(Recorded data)
——

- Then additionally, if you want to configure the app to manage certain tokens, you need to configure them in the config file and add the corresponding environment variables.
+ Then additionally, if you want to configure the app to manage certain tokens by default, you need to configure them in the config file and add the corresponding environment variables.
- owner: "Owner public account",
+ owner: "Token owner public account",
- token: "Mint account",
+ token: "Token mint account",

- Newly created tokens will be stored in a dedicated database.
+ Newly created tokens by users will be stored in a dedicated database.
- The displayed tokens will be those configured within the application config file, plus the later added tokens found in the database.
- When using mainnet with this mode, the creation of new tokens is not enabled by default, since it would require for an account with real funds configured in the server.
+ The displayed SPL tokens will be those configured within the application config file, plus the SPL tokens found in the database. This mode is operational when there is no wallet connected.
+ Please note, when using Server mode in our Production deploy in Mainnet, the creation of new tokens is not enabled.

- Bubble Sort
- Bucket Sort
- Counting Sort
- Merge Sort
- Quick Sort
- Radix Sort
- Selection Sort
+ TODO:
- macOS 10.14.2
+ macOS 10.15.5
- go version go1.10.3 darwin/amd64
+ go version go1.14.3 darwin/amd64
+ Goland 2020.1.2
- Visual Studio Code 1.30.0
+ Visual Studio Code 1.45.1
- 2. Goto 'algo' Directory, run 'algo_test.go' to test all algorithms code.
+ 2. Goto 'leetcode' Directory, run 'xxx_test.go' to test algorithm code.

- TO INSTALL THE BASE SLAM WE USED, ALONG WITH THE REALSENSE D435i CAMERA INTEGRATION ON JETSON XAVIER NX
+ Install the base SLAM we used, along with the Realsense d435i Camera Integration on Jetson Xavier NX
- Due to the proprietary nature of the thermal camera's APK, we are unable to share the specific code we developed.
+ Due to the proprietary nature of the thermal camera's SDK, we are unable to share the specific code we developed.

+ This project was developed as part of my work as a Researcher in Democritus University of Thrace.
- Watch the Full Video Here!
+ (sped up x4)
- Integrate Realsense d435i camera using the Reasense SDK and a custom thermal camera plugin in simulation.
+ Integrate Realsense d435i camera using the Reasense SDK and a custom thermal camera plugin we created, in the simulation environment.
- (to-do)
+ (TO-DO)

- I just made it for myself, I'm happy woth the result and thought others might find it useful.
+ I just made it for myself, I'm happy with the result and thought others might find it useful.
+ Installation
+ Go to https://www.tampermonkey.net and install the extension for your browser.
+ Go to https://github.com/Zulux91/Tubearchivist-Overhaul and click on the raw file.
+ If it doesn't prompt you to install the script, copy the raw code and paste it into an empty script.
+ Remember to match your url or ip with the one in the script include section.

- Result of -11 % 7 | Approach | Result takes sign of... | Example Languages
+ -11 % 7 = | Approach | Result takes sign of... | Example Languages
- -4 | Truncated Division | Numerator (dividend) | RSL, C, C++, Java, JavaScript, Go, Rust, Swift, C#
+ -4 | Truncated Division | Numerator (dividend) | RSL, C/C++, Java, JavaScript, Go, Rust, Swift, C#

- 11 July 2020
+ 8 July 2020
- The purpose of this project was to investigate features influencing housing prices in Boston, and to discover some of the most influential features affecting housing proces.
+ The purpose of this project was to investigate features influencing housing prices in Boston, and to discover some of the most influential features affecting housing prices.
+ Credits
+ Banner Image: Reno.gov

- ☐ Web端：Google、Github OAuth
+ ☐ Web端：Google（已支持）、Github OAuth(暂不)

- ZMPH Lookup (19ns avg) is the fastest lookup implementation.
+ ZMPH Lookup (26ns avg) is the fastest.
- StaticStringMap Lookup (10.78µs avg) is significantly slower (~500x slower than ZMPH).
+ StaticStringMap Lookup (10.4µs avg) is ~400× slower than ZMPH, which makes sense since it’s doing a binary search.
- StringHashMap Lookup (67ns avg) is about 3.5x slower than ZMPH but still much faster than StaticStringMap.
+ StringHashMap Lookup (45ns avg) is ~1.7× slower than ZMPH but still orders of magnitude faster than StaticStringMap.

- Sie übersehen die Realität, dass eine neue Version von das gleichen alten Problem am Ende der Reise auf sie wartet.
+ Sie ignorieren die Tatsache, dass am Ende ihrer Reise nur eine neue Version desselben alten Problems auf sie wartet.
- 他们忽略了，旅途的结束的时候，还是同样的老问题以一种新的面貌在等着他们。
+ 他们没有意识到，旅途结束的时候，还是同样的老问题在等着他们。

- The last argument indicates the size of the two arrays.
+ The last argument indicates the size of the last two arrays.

——

▸ **Aim of the task**
Please transcribe each entry exactly, keeping every word as it is.

▸ **Result for this exercise**
- Then additionally, if you want to configure the app to manage certain tokens, you need to configure them in the config file and add the corresponding environment variables.
+ Then additionally, if you want to configure the app to manage certain tokens by default, you need to configure them in the config file and add the corresponding environment variables.
- owner: "Owner public account",
+ owner: "Token owner public account",
- token: "Mint account",
+ token: "Token mint account",

- Newly created tokens will be stored in a dedicated database.
+ Newly created tokens by users will be stored in a dedicated database.
- The displayed tokens will be those configured within the application config file, plus the later added tokens found in the database.
- When using mainnet with this mode, the creation of new tokens is not enabled by default, since it would require for an account with real funds configured in the server.
+ The displayed SPL tokens will be those configured within the application config file, plus the SPL tokens found in the database. This mode is operational when there is no wallet connected.
+ Please note, when using Server mode in our Production deploy in Mainnet, the creation of new tokens is not enabled.

- Bubble Sort
- Bucket Sort
- Counting Sort
- Merge Sort
- Quick Sort
- Radix Sort
- Selection Sort
+ TODO:
- macOS 10.14.2
+ macOS 10.15.5
- go version go1.10.3 darwin/amd64
+ go version go1.14.3 darwin/amd64
+ Goland 2020.1.2
- Visual Studio Code 1.30.0
+ Visual Studio Code 1.45.1
- 2. Goto 'algo' Directory, run 'algo_test.go' to test all algorithms code.
+ 2. Goto 'leetcode' Directory, run 'xxx_test.go' to test algorithm code.

- TO INSTALL THE BASE SLAM WE USED, ALONG WITH THE REALSENSE D435i CAMERA INTEGRATION ON JETSON XAVIER NX
+ Install the base SLAM we used, along with the Realsense d435i Camera Integration on Jetson Xavier NX
- Due to the proprietary nature of the thermal camera's APK, we are unable to share the specific code we developed.
+ Due to the proprietary nature of the thermal camera's SDK, we are unable to share the specific code we developed.

+ This project was developed as part of my work as a Researcher in Democritus University of Thrace.
- Watch the Full Video Here!
+ (sped up x4)
- Integrate Realsense d435i camera using the Reasense SDK and a custom thermal camera plugin in simulation.
+ Integrate Realsense d435i camera using the Reasense SDK and a custom thermal camera plugin we created, in the simulation environment.
- (to-do)
+ (TO-DO)

- I just made it for myself, I'm happy woth the result and thought others might find it useful.
+ I just made it for myself, I'm happy with the result and thought others might find it useful.
+ Installation
+ Go to https://www.tampermonkey.net and install the extension for your browser.
+ Go to https://github.com/Zulux91/Tubearchivist-Overhaul and click on the raw file.
+ If it doesn't prompt you to install the script, copy the raw code and paste it into an empty script.
+ Remember to match your url or ip with the one in the script include section.

- Result of -11 % 7 | Approach | Result takes sign of... | Example Languages
+ -11 % 7 = | Approach | Result takes sign of... | Example Languages
- -4 | Truncated Division | Numerator (dividend) | RSL, C, C++, Java, JavaScript, Go, Rust, Swift, C#
+ -4 | Truncated Division | Numerator (dividend) | RSL, C/C++, Java, JavaScript, Go, Rust, Swift, C#

- 11 July 2020
+ 8 July 2020
- The purpose of this project was to investigate features influencing housing prices in Boston, and to discover some of the most influential features affecting housing proces.
+ The purpose of this project was to investigate features influencing housing prices in Boston, and to discover some of the most influential features affecting housing prices.
+ Credits
+ Banner Image: Reno.gov

- ☐ Web端：Google、Github OAuth
+ ☐ Web端：Google（已支持）、Github OAuth(暂不)

- ZMPH Lookup (19ns avg) is the fastest lookup implementation.
+ ZMPH Lookup (26ns avg) is the fastest.
- StaticStringMap Lookup (10.78µs avg) is significantly slower (~500x slower than ZMPH).
+ StaticStringMap Lookup (10.4µs avg) is ~400× slower than ZMPH, which makes sense since it’s doing a binary search.
- StringHashMap Lookup (67ns avg) is about 3.5x slower than ZMPH but still much faster than StaticStringMap.
+ StringHashMap Lookup (45ns avg) is ~1.7× slower than ZMPH but still orders of magnitude faster than StaticStringMap.

- Sie übersehen die Realität, dass eine neue Version von das gleichen alten Problem am Ende der Reise auf sie wartet.
+ Sie ignorieren die Tatsache, dass am Ende ihrer Reise nur eine neue Version desselben alten Problems auf sie wartet.
- 他们忽略了，旅途的结束的时候，还是同样的老问题以一种新的面貌在等着他们。
+ 他们没有意识到，旅途结束的时候，还是同样的老问题在等着他们。

- The last argument indicates the size of the two arrays.
+ The last argument indicates the size of the last two arrays.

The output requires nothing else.